Celebrate PRIDE, but keep pushing
Harry Root was 86 when I first met him. He was always cheerful and despite his age and many ailments he moved about his business like a slightly injured Energizer Bunny with ruffled white hair. Even in the middle of his ninth decade, he was focused, determined and joyfully generous. It was not unusual to see him shuffling around in his garage, packing and moving boxes of treasures that he intended to give away to his favorite charities.
His life-partner of 40 years, Curtis Chapin Palmer, had been cared for by hospice 20 years earlier. The two men first met behind enemy lines during World War II and they eventually fell in love. From that point on, they lived their lives together in secret.
Harry credited his late partner Curtis with contributing significantly to his own personal development. He said, “Curtis came from a wealthy and educated family. In a sense, we were from different planets. He had to teach me basic things like how to set a table. Over time, he taught me how to be a gentleman.” The collective life they built was visibly marked by a deep love and affection for one another.
During the course of my visits, I learned that Harry was the man who first discovered Buchenwald, one of the largest Nazi concentration camps on German soil. As a result, Harry also became the man who would one day lead the riderless horse for Gen. George Patton’s funeral in Washington, D.C. In his own words, Harry described himself as growing up dirt-poor and unpolished. Even so, he said, “If you turn adversity into ambition, the possibilities are limitless.”
And that’s exactly what Harry did. When he returned from the war, he took a job in the mail room at Marshall Field’s department store, went to school at night, and eventually received an MBA from the University of Chicago.

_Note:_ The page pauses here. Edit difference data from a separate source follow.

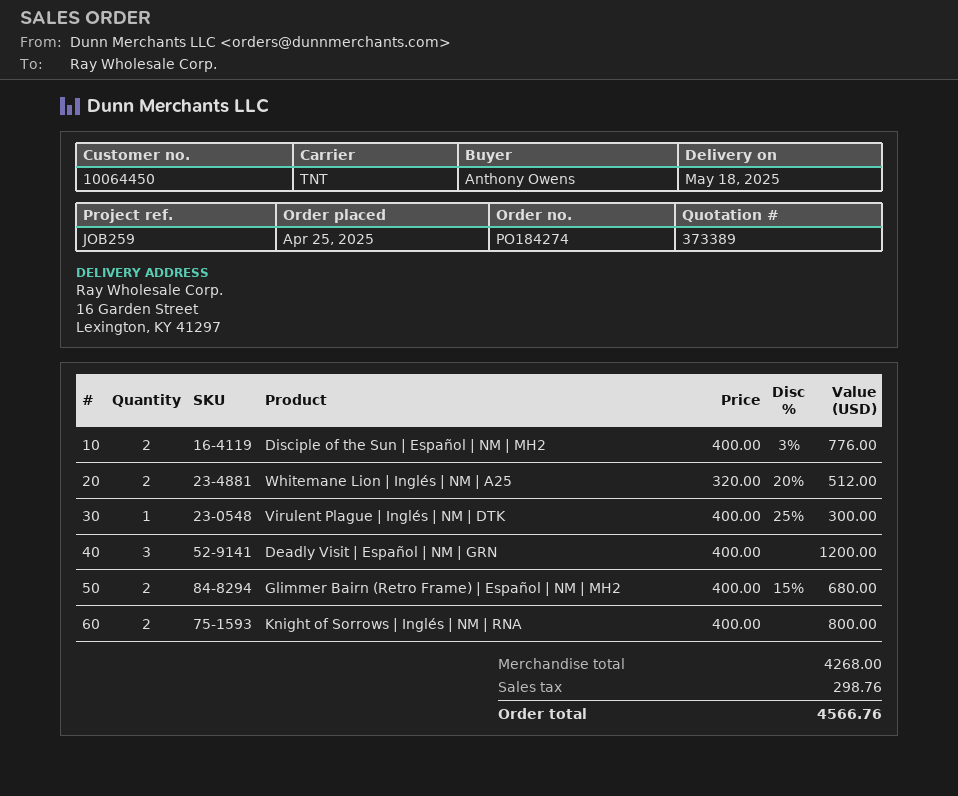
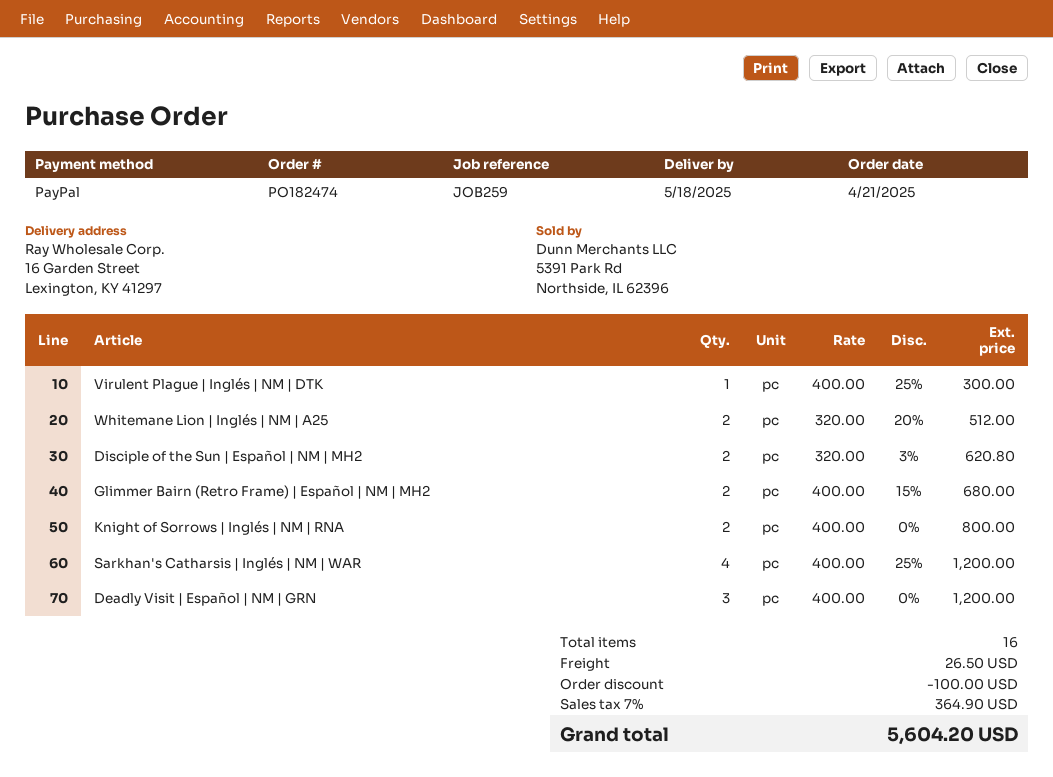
order number: PO184274 -> PO182474
order date: 2025-04-25 -> 2025-04-21
Disciple of the Sun | Español | NM | MH2: 2 x 400.00 - 3% = 776.00 -> 2 x 320.00 - 3% = 620.80
Sarkhan's Catharsis | Inglés | NM | WAR: none -> 4 x 400.00 - 25% = 1200.00
discount: none -> 100.00
shipping: none -> 26.50
tax: 298.76 -> 364.90
total: 4566.76 -> 5604.20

Over time, his ambition landed him a seat as an officer and senior vice president at Marshall Field’s.
In his final five months, Harry once again turned his adversities and fears into opportunities to express love to friends and family, show support for causes that were important to him, and share his stories and lessons with those who were fortunate enough to be in his circle.
But one of the truths about Harry’s life that seemed so unjust and unfair, was the pressure he felt to keep his relationship with Curtis under a veil. When he was first diagnosed with leukemia, he called me to ask if our hospice and palliative care organization was set up to honor the wishes, values and relationships of an elderly gay man who needs end-of-life care. We were not quite sure what he meant by that inquiry, but as we developed a closer relationship it became clear that neither he nor his partner Curtis experienced the same kind of dignity and respect afforded to straight couples during their decades-long healthcare journeys.
Decades of progress related to LGBTQ+ rights aside, it is still common for a gay or trans man or woman to utter these words: “The love of my life is dying and I can’t say we are married.” Clinicians who work in end-of-life care often see this dynamic at play … especially among older members of the LGBTQ+ community.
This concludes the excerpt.